Anthropic's Code with Claude developer conference in San Francisco on May 6, 2026 dropped a wave of platform features aimed squarely at coding teams, and the hosts walk through what actually matters for builders. Devyatkin reads the SpaceX–Anthropic compute deal as one of the cleverest business moves of the year — xAI is sitting on underutilized GPUs, and "the enemy of my enemy" gets to raise everyone's usage limits. The episode dissects routines, outcomes/goals, multi-agent orchestration, the advisor pattern, dreaming, and the new Anthropic-on-AWS path that is *not* Bedrock, with Gonçalves flagging an easy-to-miss compliance gotcha: on that path, data still leaves AWS for Anthropic. The closing read on OpenAI is sharp — a two-month free Codex trial for new Codex users on eligible enterprise accounts, which the hosts call "a little bit of a desperate attempt" after Anthropic's enterprise adoption crossed OpenAI's.

Spotify Apple Podcasts RSS

Summary

Anthropic’s Code with Claude developer conference in San Francisco on May 6, 2026 dropped a wave of platform features aimed squarely at coding teams, and the hosts walk through what actually matters for builders. Devyatkin reads the SpaceX–Anthropic compute deal as one of the cleverest business moves of the year — xAI is sitting on underutilized GPUs, and “the enemy of my enemy” gets to raise everyone’s usage limits. The episode dissects routines, outcomes/goals, multi-agent orchestration, the advisor pattern, dreaming, and the new Anthropic-on-AWS path that is not Bedrock, with Gonçalves flagging an easy-to-miss compliance gotcha: on that path, data still leaves AWS for Anthropic. The closing read on OpenAI is sharp — a two-month free Codex trial for new Codex users on eligible enterprise accounts, which the hosts call “a little bit of a desperate attempt” after Anthropic’s enterprise adoption crossed OpenAI’s.

Key Topics

The SpaceX compute deal and the race for GPUs

The episode opens on a piece of news adjacent to the conference itself: SpaceX is giving Anthropic access to one of its data centers, opening up enough compute that Anthropic could raise per-user usage limits across the board. Devyatkin’s read is that the deal is unusually clever from a business standpoint. xAI built large GPU capacity for training Grok, but Grok’s traction has not kept pace, leaving racks of expensive hardware underutilized. Samoylov adds the operational angle — those video cards “can’t just shut down,” they have to be powered and ready for load — so monetizing them by leasing capacity to a rival is the rational move.
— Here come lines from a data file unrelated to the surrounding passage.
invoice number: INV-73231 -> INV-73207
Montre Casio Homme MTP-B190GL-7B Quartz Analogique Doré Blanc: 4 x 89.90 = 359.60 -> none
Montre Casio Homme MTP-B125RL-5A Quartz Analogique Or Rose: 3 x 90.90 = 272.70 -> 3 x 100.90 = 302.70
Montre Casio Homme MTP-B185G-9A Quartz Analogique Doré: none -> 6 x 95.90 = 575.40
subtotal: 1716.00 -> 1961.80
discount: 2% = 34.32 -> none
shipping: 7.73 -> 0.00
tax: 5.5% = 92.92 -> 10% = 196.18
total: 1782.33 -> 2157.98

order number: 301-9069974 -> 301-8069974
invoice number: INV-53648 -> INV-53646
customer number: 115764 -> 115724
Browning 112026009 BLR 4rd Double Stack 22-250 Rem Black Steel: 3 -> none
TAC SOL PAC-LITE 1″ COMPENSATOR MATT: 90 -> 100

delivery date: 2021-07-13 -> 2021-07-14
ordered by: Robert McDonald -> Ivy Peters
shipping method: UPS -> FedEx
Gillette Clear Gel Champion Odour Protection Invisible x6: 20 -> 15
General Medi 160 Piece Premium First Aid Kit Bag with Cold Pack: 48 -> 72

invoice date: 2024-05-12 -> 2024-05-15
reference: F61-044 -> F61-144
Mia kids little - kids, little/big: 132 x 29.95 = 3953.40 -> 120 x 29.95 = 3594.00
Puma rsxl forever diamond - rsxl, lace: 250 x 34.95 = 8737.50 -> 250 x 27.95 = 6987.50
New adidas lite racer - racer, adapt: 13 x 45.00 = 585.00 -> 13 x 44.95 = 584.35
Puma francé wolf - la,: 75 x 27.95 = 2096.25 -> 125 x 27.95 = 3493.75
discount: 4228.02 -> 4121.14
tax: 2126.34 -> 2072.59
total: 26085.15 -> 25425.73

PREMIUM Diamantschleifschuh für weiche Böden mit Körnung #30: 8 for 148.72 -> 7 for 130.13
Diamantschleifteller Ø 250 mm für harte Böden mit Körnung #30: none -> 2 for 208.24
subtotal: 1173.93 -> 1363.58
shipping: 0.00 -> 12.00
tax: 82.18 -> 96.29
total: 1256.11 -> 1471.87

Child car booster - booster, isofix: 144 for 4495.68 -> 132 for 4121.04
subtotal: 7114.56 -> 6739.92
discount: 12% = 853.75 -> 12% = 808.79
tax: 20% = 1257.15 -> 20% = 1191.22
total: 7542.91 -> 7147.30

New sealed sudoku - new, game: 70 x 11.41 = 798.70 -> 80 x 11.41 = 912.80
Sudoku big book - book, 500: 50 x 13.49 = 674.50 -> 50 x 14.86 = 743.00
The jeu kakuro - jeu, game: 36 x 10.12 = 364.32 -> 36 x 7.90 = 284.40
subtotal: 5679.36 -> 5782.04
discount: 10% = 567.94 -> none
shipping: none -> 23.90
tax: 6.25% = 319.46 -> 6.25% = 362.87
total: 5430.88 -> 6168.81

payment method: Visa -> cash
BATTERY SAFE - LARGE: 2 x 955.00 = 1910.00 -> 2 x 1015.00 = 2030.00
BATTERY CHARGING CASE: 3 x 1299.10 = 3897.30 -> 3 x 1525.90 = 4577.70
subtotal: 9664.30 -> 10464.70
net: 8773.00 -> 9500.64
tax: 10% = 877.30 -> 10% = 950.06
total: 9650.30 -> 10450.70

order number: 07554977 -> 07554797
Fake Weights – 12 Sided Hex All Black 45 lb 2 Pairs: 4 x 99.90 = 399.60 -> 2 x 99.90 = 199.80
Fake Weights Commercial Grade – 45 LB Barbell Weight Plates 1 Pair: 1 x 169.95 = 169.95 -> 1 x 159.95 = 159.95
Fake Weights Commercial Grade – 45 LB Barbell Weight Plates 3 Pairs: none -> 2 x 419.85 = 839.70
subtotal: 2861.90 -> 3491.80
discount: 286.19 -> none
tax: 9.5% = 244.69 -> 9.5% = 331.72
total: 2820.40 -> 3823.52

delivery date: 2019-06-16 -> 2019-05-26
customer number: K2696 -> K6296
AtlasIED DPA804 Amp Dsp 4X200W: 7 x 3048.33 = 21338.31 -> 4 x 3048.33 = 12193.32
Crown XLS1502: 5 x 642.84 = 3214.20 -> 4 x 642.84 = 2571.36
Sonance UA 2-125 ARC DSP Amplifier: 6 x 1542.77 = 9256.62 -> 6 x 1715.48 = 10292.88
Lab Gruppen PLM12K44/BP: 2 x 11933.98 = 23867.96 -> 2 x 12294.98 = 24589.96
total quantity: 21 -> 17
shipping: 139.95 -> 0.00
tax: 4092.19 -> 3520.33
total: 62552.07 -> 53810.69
The hosts also note reporting that Cursor is in conversations with SpaceX around investment and potential acquisition, with SpaceX-hosted compute as part of the arrangement — effectively positioning SpaceX as a new compute platform on the eve of going public. The DevOps tangent writes itself: if data centers eventually move to orbit, deploying software gets a new failure mode. As Samoylov puts it, “in space you get bigger luck.” Treat the space-data-center riff as a thought experiment rather than a near-term plan — and a useful illustration of how far ahead infrastructure-as-code thinking has to look.

Routines: cron jobs for Claude Code

Routines are scheduled Claude Code runs — effectively cron jobs for an agent. They can run locally (laptop awake, terminal up) or shift to the cloud. Devyatkin describes a concrete workflow he already runs: a weekly skill that crawls every B.O.R.I.S repository, summarizes development activity, updates the knowledge base, and posts to Slack for the marketing side. He schedules it during meeting blocks where the laptop is guaranteed to be alive, and a pull request lands by the end of the call.

Samoylov shares another routine: a daily dead-code check across repositories. With LLM-generated code accumulating fast, files get orphaned quickly, and a scheduled sweep catches what manual review misses. Devyatkin extends the pattern to multi-repo CI: GitHub Actions has notoriously poor cross-repo visibility (“the only thing I miss from Jenkins is the unified dashboard”), and a scheduled agent that pulls all failing workflows into a single report fills that gap without rolling your own automation.

The framing the hosts return to: Anthropic is watching what users built around the harness — OpenClaw and Hermes Agent are referenced (covered in episode #7) — and absorbing the popular patterns into the platform so fewer teams have to build them from scratch.

Outcomes and goals: long-running work on the platform

Outcomes is a new platform-level capability where a developer hands Anthropic a goal and the platform iterates on it server-side until it is done or needs input. Inside Claude Code the same idea surfaces as “goals.” Gonçalves connects it to “super plan,” which uses platform-side multi-agent work for plans too large for a single session.

Devyatkin’s mental model: this is the Ralph Wiggum loop pattern — “make the LLM go until it’s done” — productized. Teams used to wire that loop with their own hooks; now the platform owns it. The practical upside for builders is that the loop, the multi-agent split, and the state management run on Anthropic’s infrastructure instead of pinning a local process for hours.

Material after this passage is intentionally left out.